Ritual may be looked on both as a psychological tool and as an art form which uses all the senses simultaneously to create a cumulative effect on the experiencer. It follows that though there have been master artists/psychologists who have developed remarkably effective rituals which have endured down the ages, most people can construct their own rituals, given a reasonable amount of knowledge of the basic principles involved and a certain amount of practice. It is important to ______ that rituals have no effect of themselves but act through the minds and spirits of those who work them - in other words, there is nothing magical about magic. The only advice that can be offered to those disappointed people who have used all the correct, sonorous invocations and sent heavy clouds of incense rolling out in all directions without succeeding in invoking anything more spiritual than the local policeman or sundry dogs, amazed at the antics of man, is, "Once more - with feeling."

The methods used in ritual may act in one or both of two ways. First they may give rise to an inner response which is inborn: rhythm and colour, for example, both act in this way. Of these two, the psychological effect of colour is less well known so we would like you to try a small experiment. Get hold of some large sheets of differently coloured cellophane or trasparent polythene. Choose one colour and completely cover the window(s) of a room with it, holding the sheet in position with celotape. As you may have to use multiple thicknesses to get a deep enough colour it may help if the room is south-facing. Make a note of your feelings after you have been in the room for four or five minutes and also when you come out again into white light. Repeat this experiment using different colours and let us know the result.

The second way in which ritual may act is through conditioned response. Thus a crucifix may have considerable emotional effect on a devout Christian while being devoid of inner meaning for others. Part of the training of one who works ritual is the building up of conditioned response, so that every word or gesture has meaning and effect. The art of developing such a system of conditioning lies in arranging that the conditioned responses are always in harmony with the inborn responses and various systems of correspondences may be used to ensure this. A word of warning must be given here: the acquisition of these techniques must always be accompanied by a corresponding increase in control - everyday life would become quite impossible for the aspiring ritualist if every time somebody twiddled their thumbs in the area he found himself deposited willi-nilli on the Seventh Mystical Plane of something-or-other.

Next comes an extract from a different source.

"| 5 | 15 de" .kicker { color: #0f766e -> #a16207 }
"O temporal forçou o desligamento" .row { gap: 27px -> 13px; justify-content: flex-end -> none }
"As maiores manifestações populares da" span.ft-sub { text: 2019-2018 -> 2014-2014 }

In practice, this means that ritual life must be something set apart from ordinary life.

The best book on the subject that the writer has come across is "Magical Ritual Methods", by W.G. Gray. Although the methods described are rather too complex for a simple religion like the Craft, the basic principles which are very well described, are common to all traditions.

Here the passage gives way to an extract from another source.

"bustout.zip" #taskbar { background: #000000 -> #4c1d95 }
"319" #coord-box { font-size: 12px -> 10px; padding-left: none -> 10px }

To conclude, here is a short ritual of worship for the waxing moon which you can try as near as practicable to the full moon and let us know how it goes:

Find a secluded place in the open. Standing in it, face the moon and place a cup or bowl of water in front of you. With the first two fingers of your right hand extended together and your right arm at full stretch in front of you, turn a full circle clockwise. As you do so, visualise a circle being drawn in the air, dividing off the place where you stand from the rest of the world. Move both your arms upward and outward and say, "Lady, bless this place that it may be fit for your worship." Bring your hands together in front of your chest and hold silence for a few moments. Then say, "Mother of all living, Thy children call, for they walk in darkness." Feel your arms being drawn up and out again and let the moonlight pour into you. Now lift the cup or bowl in your cupped hands and hold it in front of you at chest level, saying, "Lady of the Waters, Thine is the Cauldron. Thine is the cup of the wine of life and Thy love is poured out upon the earth." Now pour out the water on to the earth at each of the compass points saying, "To the east - to the south - to the west - to the north." Returning the now empty cup to chest level, finish with, " For mighty and wondrous are Thy works. So mote it be."